So, my soon to be 5 year old has decided he wants a "thing to play video games on".  I have no idea where he's even been exposed to them, or what exactly he's referring to.  But he mentioned this to his aunt (whose 3 kids are all video game addicts and they have struggles over this all the time at their house), and apparently my nephew jumped on the internet and ordered a gameboy type thing for my son.  My first reaction, is WHAT???? Really, you don't come back and ask me if it's ok?  But seriously, I don't want to have video game power struggles in my house.  I've seen nothing but screaming and yelling over video games in their house, and my nephews walking around like zombies back when they were into the handhelds.  Now they're just glued to their screens playing whatever violent shoot em ups on their laptops.  I realize other people may have different experience with video games, but both dh and I have been addicted to them ourselves in the past, and we both hugely regret the time wasted.  No not the occasional Minesweeper game while chatting with someone on the phone, but full on playing nothing else for days, instead of other more productive things.  Anyhow, I definitely do not want to introduce this into our house right now, and especially something that's portable, that you can take to a restaurant, a birthday party, the park, etc.  Yes, I can set limits, but I just don't feel like having this struggle, as we already struggle over the amount of candy with ds1.  So, I have 4 ways of dealing with this gift, and I need help deciding which is best:

 

1 - not accept it.  Just not accept the package and return it "return to sender".  Pros:  it's not even in our house Cons:  my nephew will be disappointed (the one who picked it out), he could mention it to my son, and then my son would feel like I'm being mean or that I'm withholding something good from him.  Really, my nephew etc live far away, and rarely talk on the phone to ds, but they still do sometimes.  

2 - hide it once we get it and never open the box.  Pro: still no exposure to the game Cons: same as above, except now my son will wonder what happened to the game if nephew mentions it.  Also, he may eventually find it. 

3 - allow ds to open it, and then hide it/disable it.

4 - allow ds to have it, but now show him how to play it, or charge it.  Pro: he gets his gift and hopefully gets bored with it since he won't figure it out, Cons: maybe he would figure it out or a friend would show him.  Pretty risky.  Once he's hooked.

Ds loves games on Starfall / Reading Eggs, but at least the Starfall ones are like subtraction games or multiplication games, and they're self-limiting...plus he's hopefully learning something...although I haven't seen evidence of that yet.  But even last night, he wouldn't leave the Starfall game to come to bed...and ds2 sat next to him mesmerized with what ds1 was doing.  

 

I honestly can't figure out if my sis-in-law is being passive aggressive with this gift or what, but my nephew is just a very generous person, and I wouldn't put it past him to have paid for it out of his own money.  My nephews and niece love my kids and are always trying to buy them stuff; I just wish their mom would have exercised a bit more control here.  Also, we are homeschooling, so there's nothing to prevent ds from playing vid games all day long...except of course my rules....and honestly I just don't feel like we need one more thing to argue about.  

HELP!

post #2 of 9
A gameboy type thing?

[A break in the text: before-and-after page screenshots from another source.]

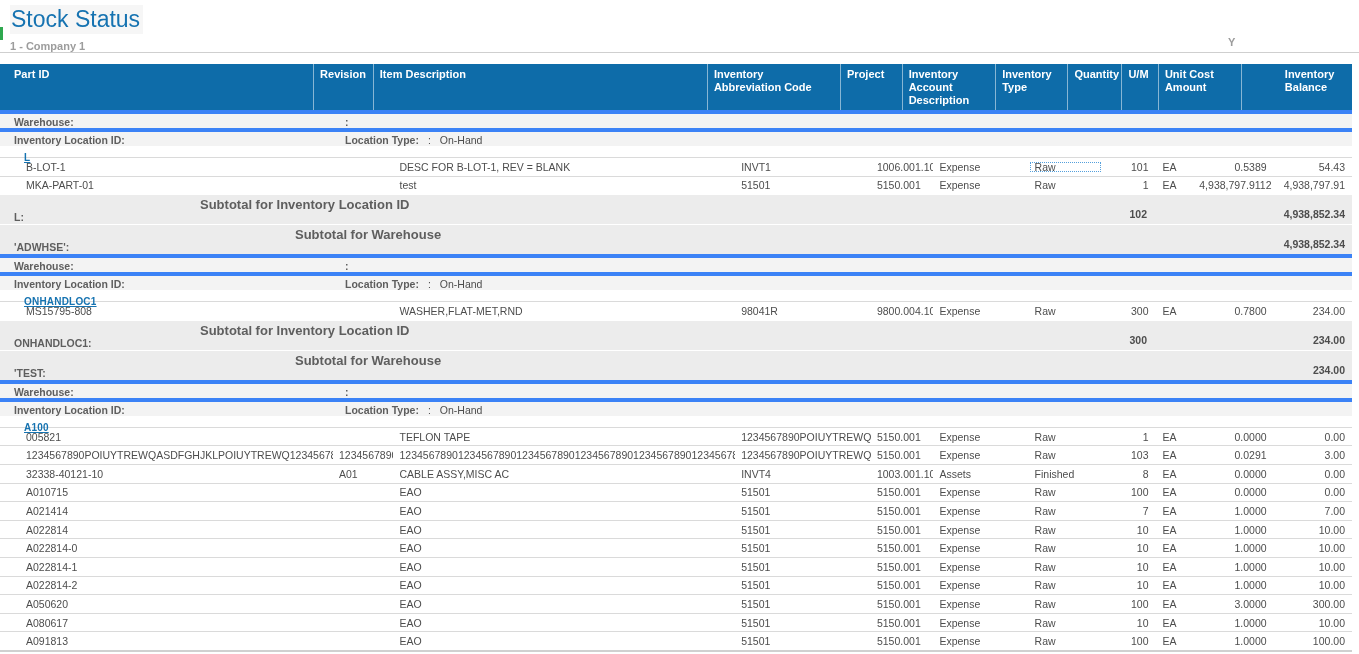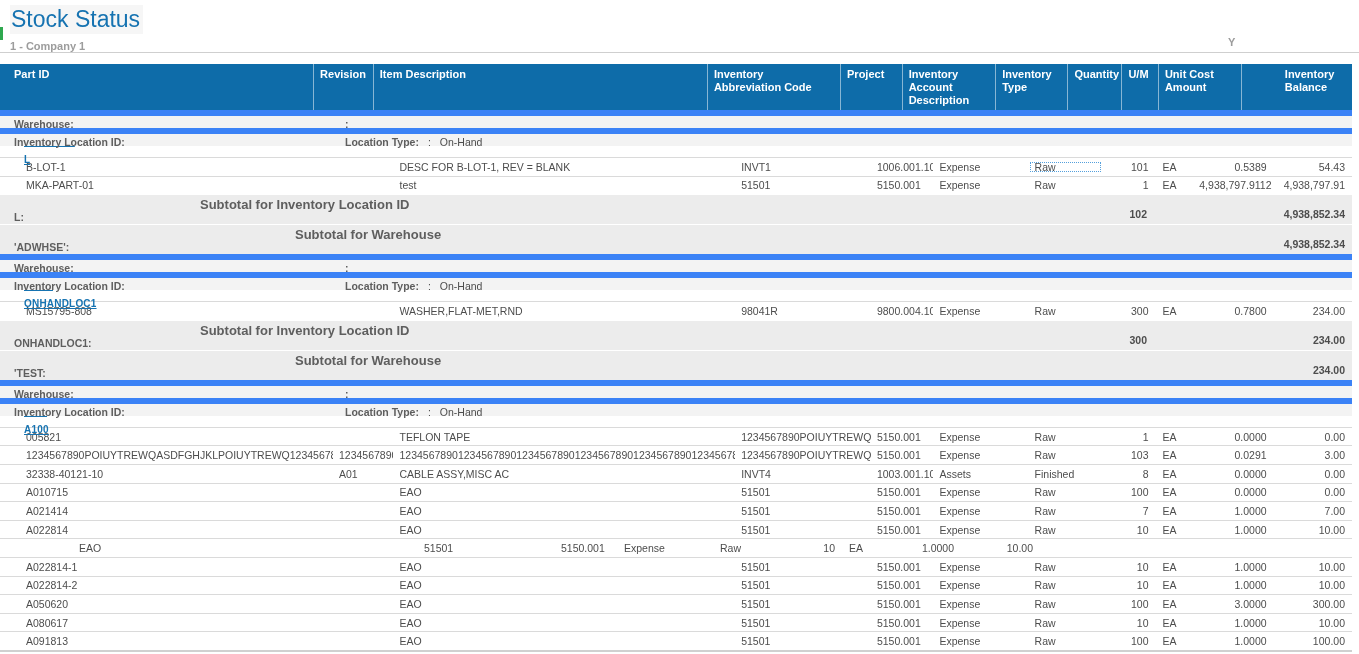--- a/index.html
+++ b/index.html
@@ -30,21 +30,21 @@
   .cell.c0 { padding-left:14px; }
   .num { text-align:right; }
   .cell.c7 { padding-right:8px; }
   .cell.c9 { padding-right:11px; }
   .cell.c10 { padding-right:7px;text-align:right; }
   .bold { font-weight:bold; }
 
   .row { display:flex; align-items:center; height:18.6px; border-top:1px solid #DADADA; background:#fff;padding-left:12px; }
   .cell.focus { outline:1px dotted #55A0DC; outline-offset:-2px; }
 
-  .grow { position:relative; height:18px; background:#F3F3F3; border-top:6px solid #3b82f6;
+  .grow { position:relative; height:18px; background:#F3F3F3; border-top:4px solid #3b82f6;
           line-height:17px; padding-left:14px; font-size:10.5px; white-space:nowrap; }
   .lbl { color:#5E5E5E; font-weight:bold; }
   .lnk { color:#1673B1; font-weight:bold; font-size:10px; text-decoration:underline; margin-left:10px; letter-spacing:.2px; cursor:pointer; }
   .colon345 { position:absolute; left:345px; top:0; color:#5E5E5E; font-weight:bold; }
   .ltblock { position:absolute; left:345px; top:0; }
   .ltblock .sepcolon { margin:0 9px; color:#4D4D4D; font-weight:normal; }
   .ltblock .val { color:#4D4D4D; }
 
   .spacer { height:11px; background:#fff; }
 
@@ -268,20 +268,21 @@
         <div class="cell c3">51501</div>
         <div class="cell c4">5150.001</div>
         <div class="cell c5">Expense</div>
         <div class="cell c6">Raw</div>
         <div class="cell c7 num">10</div>
         <div class="cell c8">EA</div>
         <div class="cell c9 num">1.0000</div>
         <div class="cell c10 num">10.00</div>
       </div>
       <div class="row">
+        <div class="cell c0">A022814-0</div>
         <div class="cell c1"></div>
         <div class="cell c2">EAO</div>
         <div class="cell c3">51501</div>
         <div class="cell c4">5150.001</div>
         <div class="cell c5">Expense</div>
         <div class="cell c6">Raw</div>
         <div class="cell c7 num">10</div>
         <div class="cell c8">EA</div>
         <div class="cell c9 num">1.0000</div>
         <div class="cell c10 num">10.00</div>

Do you know specifically what it is? If it's a gameboy or DS or something similar, there is almost nothing you can do with it without games, so he'll lose interest soon enough, and depending on the specifics, the games probably cost a bit of money, so he might never have very many.

We do allow game systems here but the kids aren't very interested in them. I try to woo them away from TV and games rather than making stuff like that off-limits, by having other fun stuff available to do. Or maybe my kids just aren't that into them due to personality.

I wouldn't worry too much about it from the get go. If it's something he was OK with just quickly ordering off the internet with no worry about cost, it might not be something very good that will hold your child's interest anyway.
post #3 of 9
Thread Starter 
Quote:
Originally Posted by mamazee View Post

A gameboy type thing? Do you know specifically what it is? If it's a gameboy or DS or something similar, there is almost nothing you can do with it without games, so he'll lose interest soon enough, and depending on the specifics, the games probably cost a bit of money, so he might never have very many.
We do allow game systems here but the kids aren't very interested in them. I try to woo them away from TV and games rather than making stuff like that off-limits, by having other fun stuff available to do. Or maybe my kids just aren't that into them due to personality.
I wouldn't worry too much about it from the get go. If it's something he was OK with just quickly ordering off the internet with no worry about cost, it might not be something very good that will hold your child's interest anyway.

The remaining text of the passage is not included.